9 minute read · Published March 19, 2024

Maybe you don't need PLG after all. These start-ups are completely sales-led.

Latest Update June 28, 2024

If I had written this story last year, I would have gotten burned at the stake for my hot take. But I missed the mark on being a contrarian, seeing as today, that take is getting colder as more people agree.

Removing our free tier, replacing all of our CTAs with "Book a demo," and “forcing” people to talk to sales seems criminal, and makes a PLG enthusiast's eyes bleed, but it’s been one of the most successful experiments we’ve run. 

The most ironic thing about this is that our product, CommandBar, helps other companies be more product-led. We have prospects coming to us with exactly this need in mind. We sell tools that make your product easier to use, but can’t make ours sell itself? Not really, no.

For one, CommandBar isn’t a bottom-up SaaS product, meaning that someone on your team can’t really try it for themselves and then invite others to join (think Figma, Notion, Airtable). 

Well, in theory, they could, but it just doesn’t make a lot of sense.
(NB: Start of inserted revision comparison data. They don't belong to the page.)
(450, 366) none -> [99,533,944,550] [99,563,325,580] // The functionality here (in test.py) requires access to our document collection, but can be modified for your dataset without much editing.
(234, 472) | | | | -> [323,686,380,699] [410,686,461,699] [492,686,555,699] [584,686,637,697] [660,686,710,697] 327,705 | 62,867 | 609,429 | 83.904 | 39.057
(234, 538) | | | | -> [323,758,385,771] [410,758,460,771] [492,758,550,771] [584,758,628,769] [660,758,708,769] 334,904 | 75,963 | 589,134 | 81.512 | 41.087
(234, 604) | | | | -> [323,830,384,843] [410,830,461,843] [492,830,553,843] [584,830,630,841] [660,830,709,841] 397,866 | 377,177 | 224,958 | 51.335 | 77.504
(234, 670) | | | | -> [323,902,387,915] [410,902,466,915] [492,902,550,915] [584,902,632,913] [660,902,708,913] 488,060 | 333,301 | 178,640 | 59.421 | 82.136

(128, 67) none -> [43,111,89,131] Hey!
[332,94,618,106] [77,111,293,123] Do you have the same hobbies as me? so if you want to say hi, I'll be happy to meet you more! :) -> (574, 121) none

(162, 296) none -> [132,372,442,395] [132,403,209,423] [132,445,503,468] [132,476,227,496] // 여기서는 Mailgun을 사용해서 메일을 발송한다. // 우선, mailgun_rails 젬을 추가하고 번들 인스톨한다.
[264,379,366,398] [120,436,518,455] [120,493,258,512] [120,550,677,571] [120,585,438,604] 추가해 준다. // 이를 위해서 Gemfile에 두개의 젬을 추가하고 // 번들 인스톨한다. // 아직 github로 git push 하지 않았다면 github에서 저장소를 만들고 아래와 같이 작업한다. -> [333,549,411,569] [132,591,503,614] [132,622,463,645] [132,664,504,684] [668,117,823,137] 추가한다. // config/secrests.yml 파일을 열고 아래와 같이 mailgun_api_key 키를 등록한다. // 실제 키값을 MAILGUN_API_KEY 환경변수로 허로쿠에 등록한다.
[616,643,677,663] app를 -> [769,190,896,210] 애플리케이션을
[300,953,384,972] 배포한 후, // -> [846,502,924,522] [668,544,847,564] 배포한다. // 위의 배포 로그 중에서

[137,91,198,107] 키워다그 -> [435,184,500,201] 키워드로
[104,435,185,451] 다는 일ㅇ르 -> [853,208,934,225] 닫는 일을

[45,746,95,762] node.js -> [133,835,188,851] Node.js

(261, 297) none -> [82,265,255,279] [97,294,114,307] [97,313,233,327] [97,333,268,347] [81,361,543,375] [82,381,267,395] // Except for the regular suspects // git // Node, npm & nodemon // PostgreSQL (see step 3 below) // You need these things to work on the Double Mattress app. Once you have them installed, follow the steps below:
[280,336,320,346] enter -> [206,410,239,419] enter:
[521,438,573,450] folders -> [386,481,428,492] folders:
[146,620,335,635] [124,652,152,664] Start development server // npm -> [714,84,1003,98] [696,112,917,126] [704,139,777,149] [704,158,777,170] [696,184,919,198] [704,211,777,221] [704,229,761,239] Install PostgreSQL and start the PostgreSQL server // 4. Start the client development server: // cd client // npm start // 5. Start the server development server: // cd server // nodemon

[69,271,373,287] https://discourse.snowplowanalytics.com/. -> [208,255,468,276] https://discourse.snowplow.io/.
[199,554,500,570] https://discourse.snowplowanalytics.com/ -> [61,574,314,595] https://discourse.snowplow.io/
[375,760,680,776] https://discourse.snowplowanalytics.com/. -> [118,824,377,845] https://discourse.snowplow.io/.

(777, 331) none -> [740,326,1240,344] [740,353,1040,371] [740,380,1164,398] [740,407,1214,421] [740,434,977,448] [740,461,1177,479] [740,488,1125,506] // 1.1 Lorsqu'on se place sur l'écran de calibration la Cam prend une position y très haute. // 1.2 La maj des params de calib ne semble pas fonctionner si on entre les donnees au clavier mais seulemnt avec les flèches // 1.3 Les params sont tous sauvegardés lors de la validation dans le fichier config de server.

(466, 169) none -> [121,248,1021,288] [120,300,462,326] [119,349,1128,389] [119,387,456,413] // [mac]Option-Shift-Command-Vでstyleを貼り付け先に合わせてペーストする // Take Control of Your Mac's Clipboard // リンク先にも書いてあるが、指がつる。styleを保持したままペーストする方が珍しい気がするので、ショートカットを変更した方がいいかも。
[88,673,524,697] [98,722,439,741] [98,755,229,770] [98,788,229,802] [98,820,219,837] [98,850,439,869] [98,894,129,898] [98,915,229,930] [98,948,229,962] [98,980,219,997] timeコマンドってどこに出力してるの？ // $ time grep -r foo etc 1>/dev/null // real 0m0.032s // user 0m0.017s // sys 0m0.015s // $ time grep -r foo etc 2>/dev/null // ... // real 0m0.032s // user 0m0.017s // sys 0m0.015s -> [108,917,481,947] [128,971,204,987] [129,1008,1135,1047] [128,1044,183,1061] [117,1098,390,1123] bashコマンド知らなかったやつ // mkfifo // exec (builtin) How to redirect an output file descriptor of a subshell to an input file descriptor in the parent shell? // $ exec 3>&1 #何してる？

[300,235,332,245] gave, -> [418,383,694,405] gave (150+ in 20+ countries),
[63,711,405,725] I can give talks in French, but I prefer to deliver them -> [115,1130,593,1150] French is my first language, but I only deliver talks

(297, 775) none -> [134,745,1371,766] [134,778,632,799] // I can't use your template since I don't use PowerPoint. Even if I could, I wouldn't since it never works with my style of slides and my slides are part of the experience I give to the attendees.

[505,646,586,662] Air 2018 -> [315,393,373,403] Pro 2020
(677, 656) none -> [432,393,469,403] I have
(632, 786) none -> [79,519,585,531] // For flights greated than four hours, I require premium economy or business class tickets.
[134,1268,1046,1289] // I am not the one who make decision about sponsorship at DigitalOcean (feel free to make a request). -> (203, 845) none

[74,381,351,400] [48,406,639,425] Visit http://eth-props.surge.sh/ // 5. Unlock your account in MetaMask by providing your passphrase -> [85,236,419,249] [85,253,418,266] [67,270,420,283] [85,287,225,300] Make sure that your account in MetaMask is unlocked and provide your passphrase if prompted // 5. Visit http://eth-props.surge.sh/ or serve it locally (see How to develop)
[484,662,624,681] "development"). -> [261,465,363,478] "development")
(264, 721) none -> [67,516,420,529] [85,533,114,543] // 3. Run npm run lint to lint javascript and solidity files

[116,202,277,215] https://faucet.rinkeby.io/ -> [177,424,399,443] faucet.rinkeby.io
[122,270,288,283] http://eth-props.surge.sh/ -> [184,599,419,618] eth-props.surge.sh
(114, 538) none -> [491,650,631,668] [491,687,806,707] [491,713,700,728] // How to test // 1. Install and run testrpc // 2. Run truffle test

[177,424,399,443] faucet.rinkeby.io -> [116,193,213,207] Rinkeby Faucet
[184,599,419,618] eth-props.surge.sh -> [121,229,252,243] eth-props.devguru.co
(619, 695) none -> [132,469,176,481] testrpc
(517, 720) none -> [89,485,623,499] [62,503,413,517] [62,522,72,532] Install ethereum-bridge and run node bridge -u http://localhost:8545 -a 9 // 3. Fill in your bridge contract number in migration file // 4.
You don’t use CommandBar individually to solve a personal problem at work, you use CommandBar as a team (whether that’s the product, marketing, or customer success team), to create many non-annoying experiences for your users, run experiments to see which are most effective, and iterate over time as your product evolves. On top of that, implementing us requires a good amount of organizational trust – we’re going to show up in front of your users, after all. 

That said, we are free tier people. Whenever we try products that require us to go through a demo before getting access, we sometimes groan and grumble. Ugh if the product is so good, why not just show it to me?

In the battle between vibes and business physics, we decided to run with the latter. So we ran a “no free tier” experiment. Buckle up and I’ll tell you about the results. 

Our sales-led experiment

What were the problems we were trying to solve with it?

  • We weren’t seeing as much exploration as we expected on our free tier. It was mostly really small companies that had no intention to graduate. (This makes a lot of sense. There’s always more urgency when you know $$ is on the line.)
  • As a result, not many companies converted from free to paid. You could argue we didn’t give this enough time (time for our smaller customers to grow into companies that could benefit from our paid users). But ain’t nobody got time for that (to justify a PLG strategy at least).

The hypothesis

Removing the free tier will improve our trial conversion rate. 

The results

It’s not often that you get very clear results from running an experiment. We did. Not to say there weren’t any negative reactions from removing our free tier, but we felt that for the time being, the positives outweighed the negatives. 

The good

  • We got to talk and learn from our prospects more. This allowed us to properly qualify product-solution fit. It also meant we got the chance to show off our awesome customer support.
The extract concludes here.